WHAT YOU SHOULD DO
When you restate the entries that follow, keep every word exactly and drop the pictures.

[Start of section]

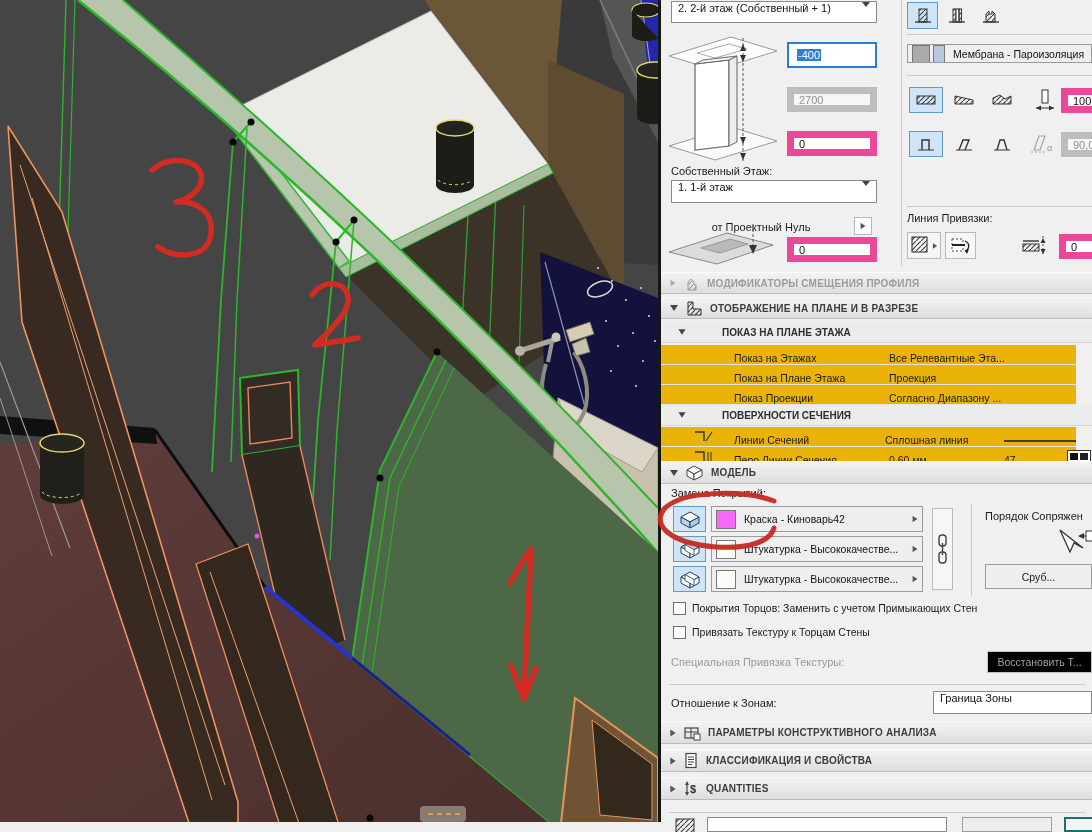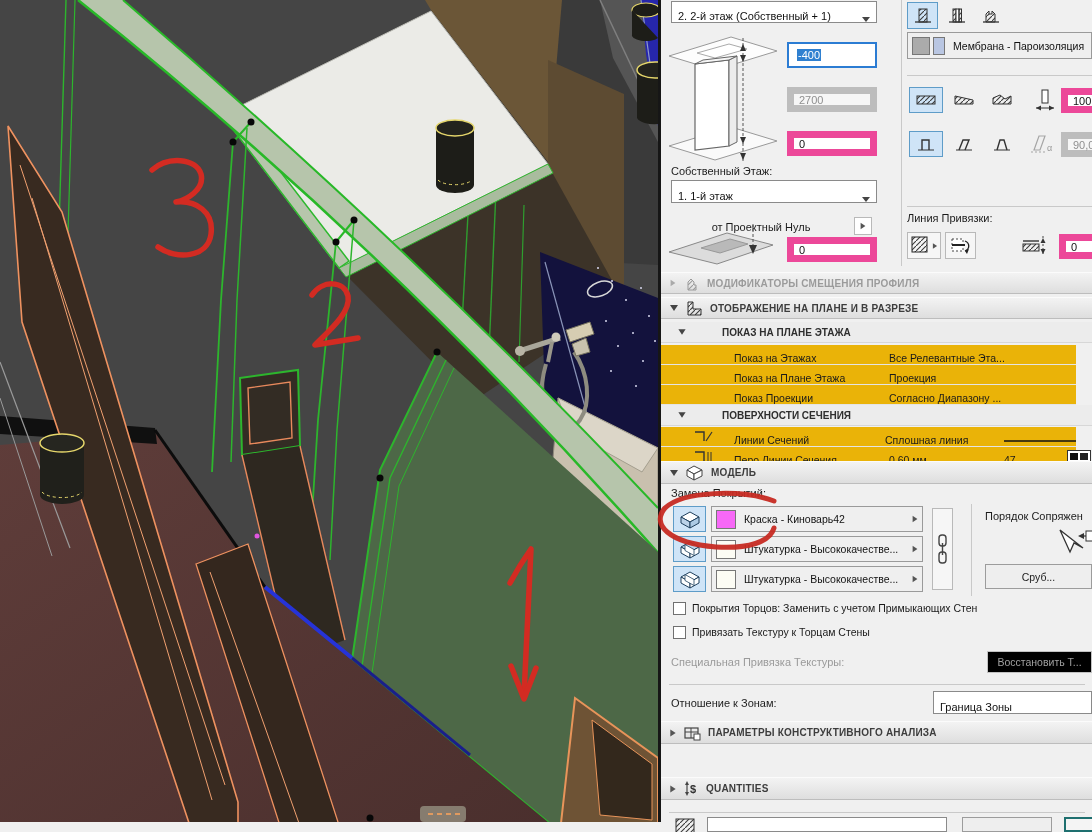--- a/index.html
+++ b/index.html
@@ -20,7 +20,7 @@
   .field.disabled{background:#f6f6f6;border-color:#bdbdbd;color:#8f8f8f;}
   .sel-text{background:#2f80d0;color:#fff;padding:0 1px;}
   .dropdown{background:#fff;border:1px solid #8a8a8a;font-size:11px;color:#111;
-            display:flex;align-items:flex-end;padding:0 6px;box-sizing:border-box;overflow:hidden;white-space:nowrap;}
+            display:flex;align-items:flex-start;padding:0 6px;box-sizing:border-box;overflow:hidden;white-space:nowrap;}
   .caret{width:0;height:0;border-left:4px solid transparent;border-right:4px solid transparent;border-top:5px solid #444;margin-left:auto;flex:0 0 auto;}
   .tri-r{width:0;height:0;border-top:4px solid transparent;border-bottom:4px solid transparent;border-left:6px solid #555;display:inline-block;}
   .tri-d{width:0;height:0;border-left:4px solid transparent;border-right:4px solid transparent;border-top:6px solid #444;display:inline-block;}

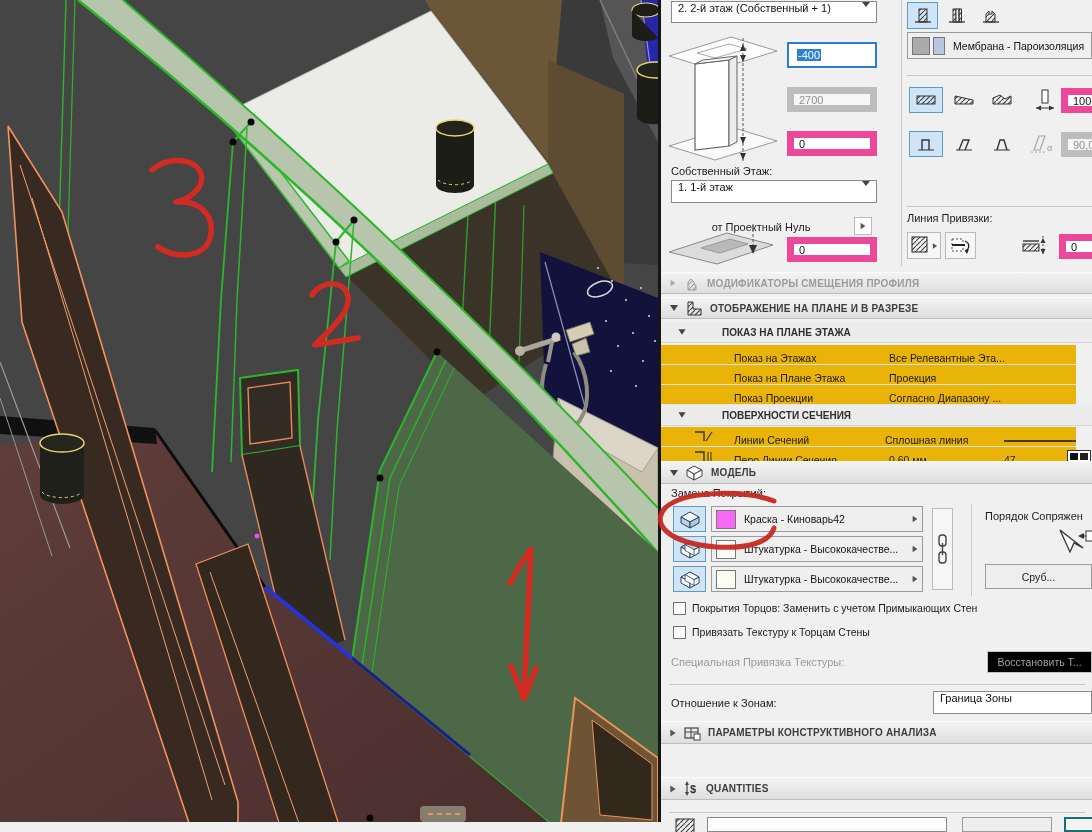--- a/index.html
+++ b/index.html
@@ -288,7 +288,7 @@
 
     <div class="abs hr" style="left:246px;top:34px;width:185px"></div>
 
-    <div class="abs combo" style="left:246px;top:32px;width:185px;height:27px">
+    <div class="abs combo" style="left:246px;top:44px;width:185px;height:19px">
       <span class="swatch" style="width:18px;height:18px;background:#ababab"></span>
       <span class="swatch" style="width:12px;height:18px;margin-left:3px;background:#b9c6e2"></span>
       <span style="margin-left:8px">Мембрана - Пароизоляция</span>

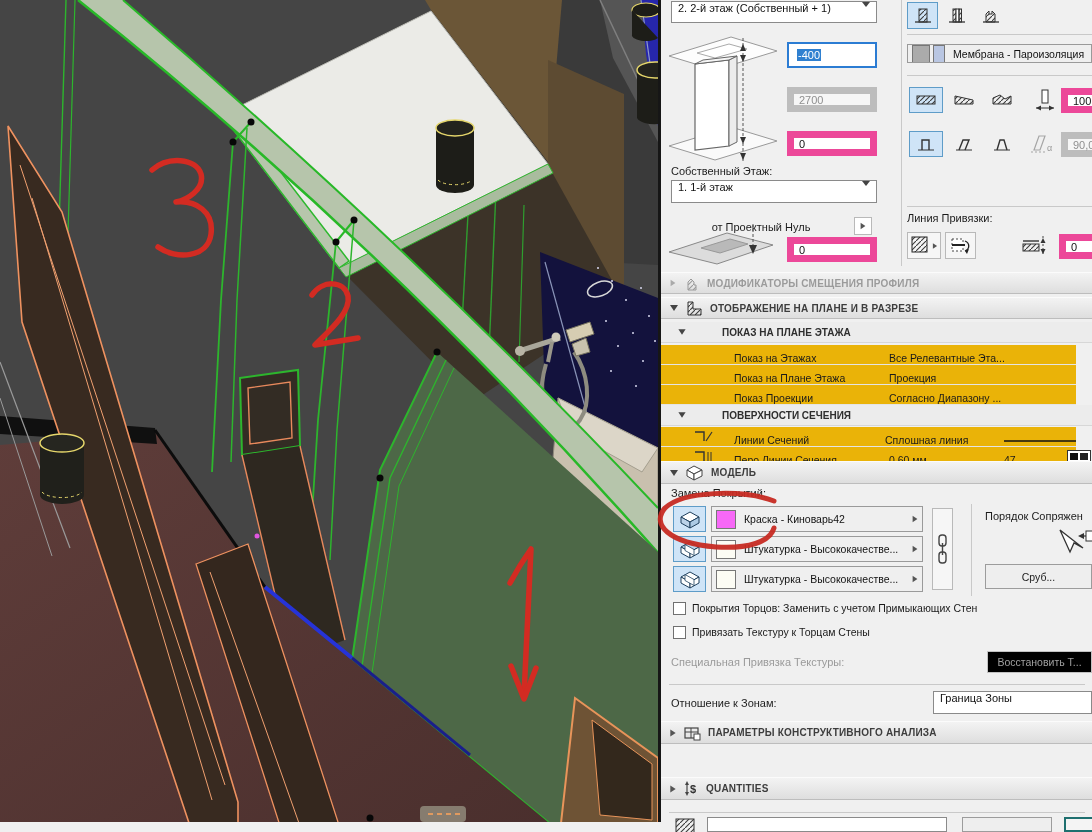--- a/index.html
+++ b/index.html
@@ -542,6 +542,17 @@
       </svg>
       <span>ПАРАМЕТРЫ КОНСТРУКТИВНОГО АНАЛИЗА</span>
     </div>
+    <div class="abs section-bar" style="top:749px;height:23px">
+      <span class="tri-r" style="transform:scale(.9)"></span>
+      <svg width="16" height="17">
+        <rect x="3" y="1.5" width="10" height="14" fill="#fff" stroke="#444" stroke-width="1.2"></rect>
+        <line x1="5" y1="5" x2="11" y2="5" stroke="#444"></line>
+          <line x1="5" y1="7.5" x2="11" y2="7.5" stroke="#444"></line>
+        <line x1="5" y1="10" x2="11" y2="10" stroke="#444"></line>
+          <line x1="5" y1="12.5" x2="9" y2="12.5" stroke="#444"></line>
+      </svg>
+      <span>КЛАССИФИКАЦИЯ И СВОЙСТВА</span>
+    </div>
     <div class="abs section-bar" style="top:777px;height:23px">
       <span class="tri-r" style="transform:scale(.9)"></span>
       <svg width="16" height="17">

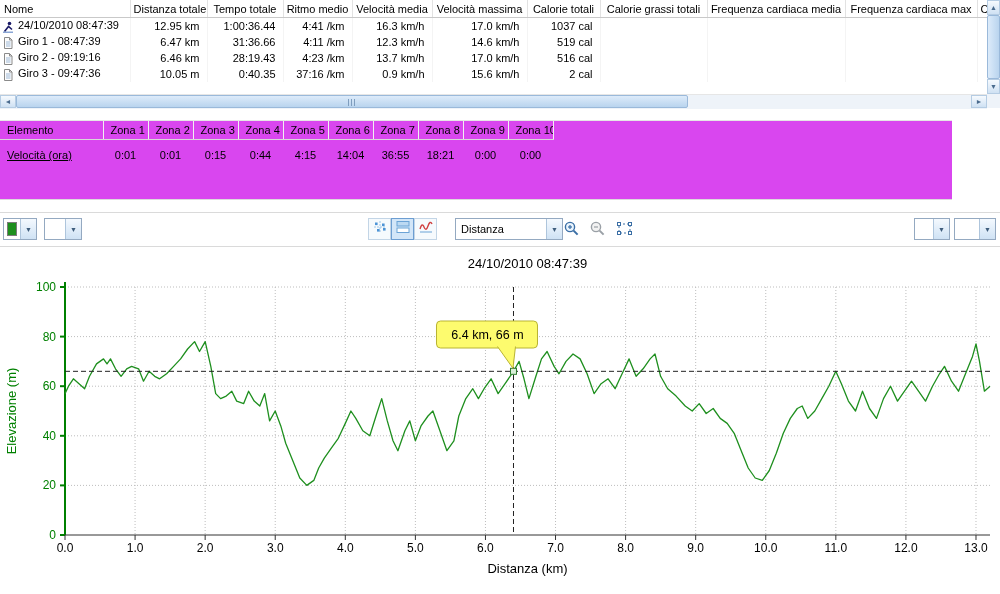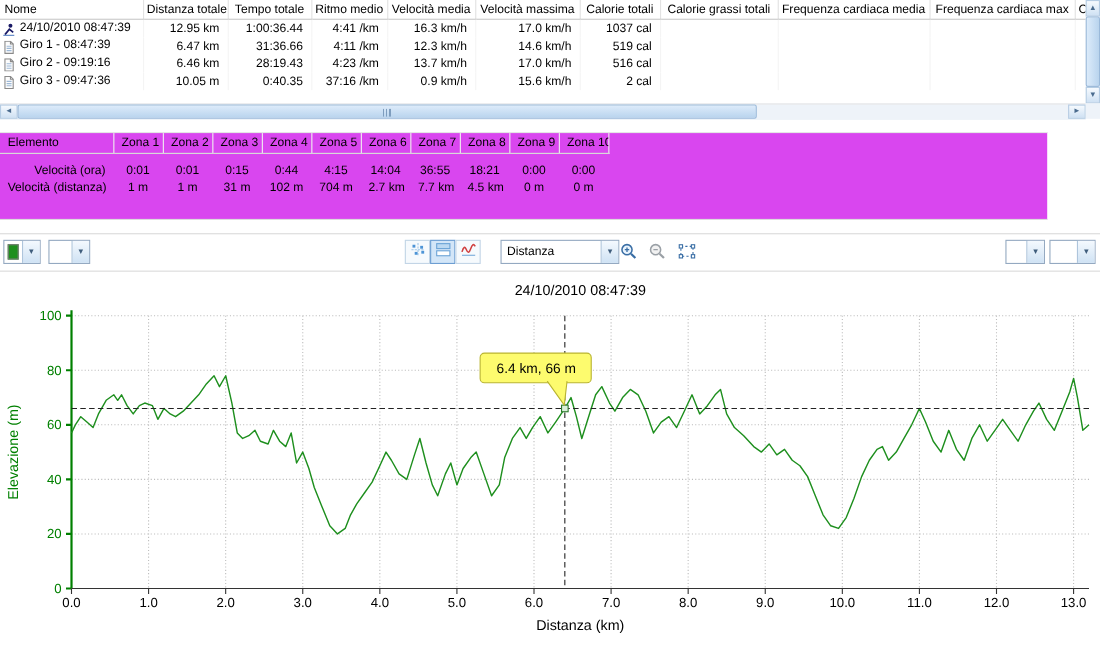--- a/index.html
+++ b/index.html
@@ -21,7 +21,7 @@
   .zone-grid th{font-weight:normal;height:18px;padding:0 7px;text-align:left;border-bottom:1px solid #d8d8d8;border-right:1px solid #f0f0f0;white-space:nowrap;overflow:hidden;}
   .zone-grid th:first-child{text-align:left;padding-left:7px;}
   .zone-grid td{height:16px;padding:0 7px;text-align:center;white-space:nowrap;overflow:hidden;}
-  .zone-grid td:first-child{text-align:right;padding-left:7px;}
+  .zone-grid td:first-child{text-align:left;padding-left:7px;text-decoration:underline;}
   .zone-grid tbody tr:first-child td{padding-top:7px;}
 
   .vsb{position:absolute;left:987px;top:0;width:13px;height:94px;background:#f0f4f9;}

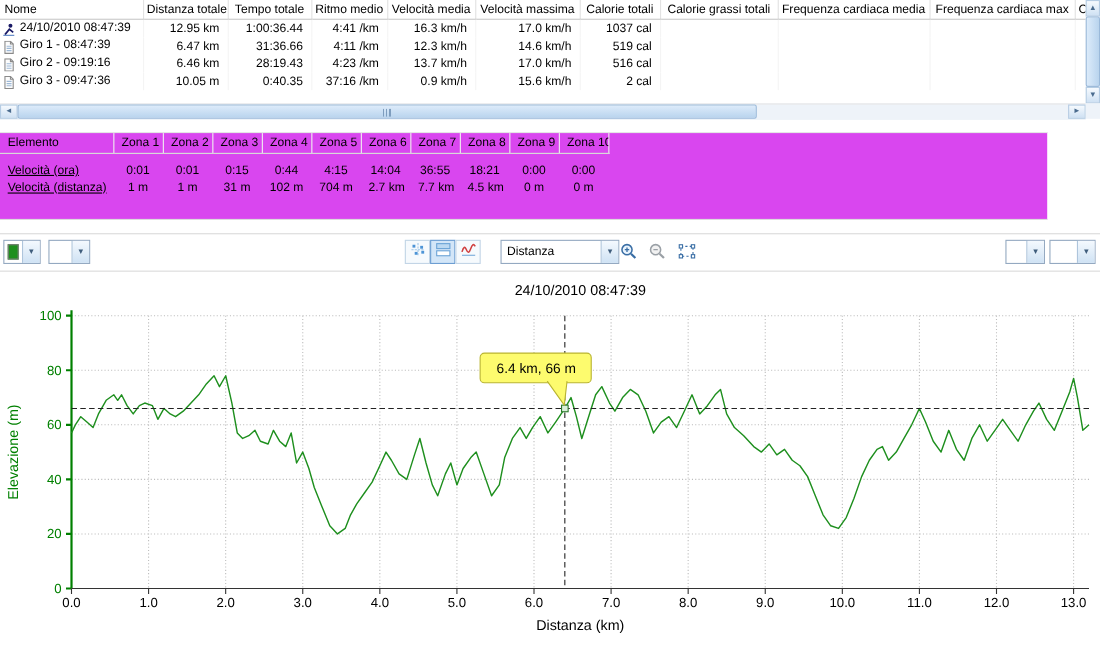--- a/index.html
+++ b/index.html
@@ -229,19 +229,6 @@
             <td>18:21</td>
             <td>0:00</td>
             <td>0:00</td>
-          </tr>
-          <tr>
-            <td>Velocità (distanza)</td>
-            <td>1 m</td>
-            <td>1 m</td>
-            <td>31 m</td>
-            <td>102 m</td>
-            <td>704 m</td>
-            <td>2.7 km</td>
-            <td>7.7 km</td>
-            <td>4.5 km</td>
-            <td>0 m</td>
-            <td>0 m</td>
           </tr>
         </tbody>
     </table>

[End of section]

RESULT
--- a/index.html
+++ b/index.html
@@ -20,7 +20,7 @@
   .field.disabled{background:#f6f6f6;border-color:#bdbdbd;color:#8f8f8f;}
   .sel-text{background:#2f80d0;color:#fff;padding:0 1px;}
   .dropdown{background:#fff;border:1px solid #8a8a8a;font-size:11px;color:#111;
-            display:flex;align-items:flex-end;padding:0 6px;box-sizing:border-box;overflow:hidden;white-space:nowrap;}
+            display:flex;align-items:flex-start;padding:0 6px;box-sizing:border-box;overflow:hidden;white-space:nowrap;}
   .caret{width:0;height:0;border-left:4px solid transparent;border-right:4px solid transparent;border-top:5px solid #444;margin-left:auto;flex:0 0 auto;}
   .tri-r{width:0;height:0;border-top:4px solid transparent;border-bottom:4px solid transparent;border-left:6px solid #555;display:inline-block;}
   .tri-d{width:0;height:0;border-left:4px solid transparent;border-right:4px solid transparent;border-top:6px solid #444;display:inline-block;}

--- a/index.html
+++ b/index.html
@@ -288,7 +288,7 @@
 
     <div class="abs hr" style="left:246px;top:34px;width:185px"></div>
 
-    <div class="abs combo" style="left:246px;top:32px;width:185px;height:27px">
+    <div class="abs combo" style="left:246px;top:44px;width:185px;height:19px">
       <span class="swatch" style="width:18px;height:18px;background:#ababab"></span>
       <span class="swatch" style="width:12px;height:18px;margin-left:3px;background:#b9c6e2"></span>
       <span style="margin-left:8px">Мембрана - Пароизоляция</span>

--- a/index.html
+++ b/index.html
@@ -542,6 +542,17 @@
       </svg>
       <span>ПАРАМЕТРЫ КОНСТРУКТИВНОГО АНАЛИЗА</span>
     </div>
+    <div class="abs section-bar" style="top:749px;height:23px">
+      <span class="tri-r" style="transform:scale(.9)"></span>
+      <svg width="16" height="17">
+        <rect x="3" y="1.5" width="10" height="14" fill="#fff" stroke="#444" stroke-width="1.2"></rect>
+        <line x1="5" y1="5" x2="11" y2="5" stroke="#444"></line>
+          <line x1="5" y1="7.5" x2="11" y2="7.5" stroke="#444"></line>
+        <line x1="5" y1="10" x2="11" y2="10" stroke="#444"></line>
+          <line x1="5" y1="12.5" x2="9" y2="12.5" stroke="#444"></line>
+      </svg>
+      <span>КЛАССИФИКАЦИЯ И СВОЙСТВА</span>
+    </div>
     <div class="abs section-bar" style="top:777px;height:23px">
       <span class="tri-r" style="transform:scale(.9)"></span>
       <svg width="16" height="17">

--- a/index.html
+++ b/index.html
@@ -21,7 +21,7 @@
   .zone-grid th{font-weight:normal;height:18px;padding:0 7px;text-align:left;border-bottom:1px solid #d8d8d8;border-right:1px solid #f0f0f0;white-space:nowrap;overflow:hidden;}
   .zone-grid th:first-child{text-align:left;padding-left:7px;}
   .zone-grid td{height:16px;padding:0 7px;text-align:center;white-space:nowrap;overflow:hidden;}
-  .zone-grid td:first-child{text-align:right;padding-left:7px;}
+  .zone-grid td:first-child{text-align:left;padding-left:7px;text-decoration:underline;}
   .zone-grid tbody tr:first-child td{padding-top:7px;}
 
   .vsb{position:absolute;left:987px;top:0;width:13px;height:94px;background:#f0f4f9;}

--- a/index.html
+++ b/index.html
@@ -229,19 +229,6 @@
             <td>18:21</td>
             <td>0:00</td>
             <td>0:00</td>
-          </tr>
-          <tr>
-            <td>Velocità (distanza)</td>
-            <td>1 m</td>
-            <td>1 m</td>
-            <td>31 m</td>
-            <td>102 m</td>
-            <td>704 m</td>
-            <td>2.7 km</td>
-            <td>7.7 km</td>
-            <td>4.5 km</td>
-            <td>0 m</td>
-            <td>0 m</td>
           </tr>
         </tbody>
     </table>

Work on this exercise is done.